Selon Top Santé, une étude récente menée en Iran met en lumière l’impact durable des expériences négatives vécues dans l’enfance sur la santé mentale des adultes. Ces travaux, qui s’appuient sur des données épidémiologiques, révèlent comment un passé douloureux peut ancrer une personne dans un « mode survie », favorisant l’anxiété ou la dépression à long terme.
Ce qu'il faut retenir
- Une grande majorité de la population a subi au moins un événement négatif dans son enfance, parfois plusieurs.
- L’étude iranienne, menée sur un échantillon représentatif, confirme un lien statistique entre ces traumatismes et les troubles anxio-dépressifs à l’âge adulte.
- Les mécanismes psychologiques en jeu incluent une hyperactivation du système de réponse au stress, persistant des années après les faits.
- Les chercheurs soulignent que ces effets peuvent se transmettre partiellement, via des schémas éducatifs ou environnementaux.
- Les femmes semblent plus exposées que les hommes à ces conséquences, selon les données recueillies.
Des traumatismes infantiles aux troubles mentaux : un mécanisme documenté
Menée par une équipe de chercheurs iraniens et publiée dans un journal spécialisé en santé publique, l’étude s’est penchée sur les liens entre les expériences adverses de l’enfance (ACE, pour Adverse Childhood Experiences) et la santé mentale des adultes. Selon Top Santé, les participants ayant déclaré avoir subi des violences physiques, psychologiques ou des négligences dans leur jeunesse présentaient un risque accru de 30 à 50 % de développer des symptômes dépressifs ou anxieux à l’âge adulte. « Ces chiffres confirment ce que la recherche en psychotraumatologie avance depuis des années », précise l’un des coauteurs de l’étude, le Dr. Ali Rezaei, psychiatre à l’université de Téhéran.

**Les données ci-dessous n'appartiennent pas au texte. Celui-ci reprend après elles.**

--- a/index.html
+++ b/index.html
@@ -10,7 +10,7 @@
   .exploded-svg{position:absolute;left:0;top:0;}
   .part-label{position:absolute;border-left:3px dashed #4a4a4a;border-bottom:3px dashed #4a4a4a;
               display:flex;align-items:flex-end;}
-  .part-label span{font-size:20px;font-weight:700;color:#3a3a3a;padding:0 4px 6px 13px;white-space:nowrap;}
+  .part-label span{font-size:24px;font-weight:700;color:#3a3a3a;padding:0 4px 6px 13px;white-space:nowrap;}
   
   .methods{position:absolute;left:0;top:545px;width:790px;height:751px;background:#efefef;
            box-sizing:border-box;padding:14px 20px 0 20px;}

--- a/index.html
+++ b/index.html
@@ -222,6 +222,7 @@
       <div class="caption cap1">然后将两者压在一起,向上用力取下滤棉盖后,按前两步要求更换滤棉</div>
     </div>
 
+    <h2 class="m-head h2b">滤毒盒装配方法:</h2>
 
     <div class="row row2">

Le « mode survie », une réponse adaptative devenue pathologique
Les résultats de l’étude iranienne apportent un éclairage nouveau sur les mécanismes biologiques et psychologiques en jeu. Dans les cas de traumatismes précoces, le cerveau humain active des réponses de survie — comme une vigilance accrue ou des réactions de fuite — qui, normalement temporaires, persistent chez certaines personnes. « Le système nerveux reste en état d’alerte permanente, comme s’il anticipait une menace constante », explique le Dr. Rezaei. Cette hyperactivation, mesurée par des marqueurs biologiques, expliquerait en partie pourquoi les adultes ayant connu un passé difficile développent plus fréquemment des troubles anxieux ou dépressifs.

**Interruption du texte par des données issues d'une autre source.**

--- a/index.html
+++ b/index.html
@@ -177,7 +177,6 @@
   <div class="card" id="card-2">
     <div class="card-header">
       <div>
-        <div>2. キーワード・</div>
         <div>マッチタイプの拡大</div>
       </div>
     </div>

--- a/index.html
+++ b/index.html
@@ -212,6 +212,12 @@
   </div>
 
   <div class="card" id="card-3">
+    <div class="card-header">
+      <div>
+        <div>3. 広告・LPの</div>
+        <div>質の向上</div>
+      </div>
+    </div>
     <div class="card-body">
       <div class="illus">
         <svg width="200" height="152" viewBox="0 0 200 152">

Autre constat marquant : les femmes représenteraient près de deux tiers des cas étudiés où ce « mode survie » s’est installé durablement. Les chercheurs avancent plusieurs hypothèses, dont une exposition plus fréquente aux violences domestiques ou une sensibilité accrue aux facteurs de stress sociaux.
Des conséquences qui dépassent l’individu
L’étude iranienne ne se limite pas à constater un lien de cause à effet : elle explore aussi la transmission intergénérationnelle de ces schémas. « Les parents ayant vécu des traumatismes infantiles ont tendance à reproduire, souvent à leur insu, des comportements éducatifs stressants pour leurs enfants », note Top Santé. Cette dynamique crée un cercle vicieux, où les conditions de vie difficiles se perpétuent d’une génération à l’autre. Les données recueillies montrent que les enfants élevés dans des environnements instables ou violents avaient, à l’âge adulte, un risque accru de 40 % de développer eux-mêmes des troubles mentaux.
Alors que les troubles anxio-dépressifs touchent désormais près de 10 % de la population mondiale, selon l’OMS, cette étude iranienne rappelle l’urgence d’agir en amont. Comme le souligne Top Santé, « prévenir vaut mieux que guérir » — une maxime qui prend tout son sens face à un problème dont les racines remontent souvent à l’enfance.
Selon Top Santé, une ACE désigne tout événement traumatique vécu avant l’âge de 18 ans : violences physiques, psychologiques ou sexuelles, négligence, exposition à des violences domestiques, séparation parentale brutale ou maladie mentale d’un proche. Ces expériences sont considérées comme des facteurs de risque majeurs pour la santé mentale future.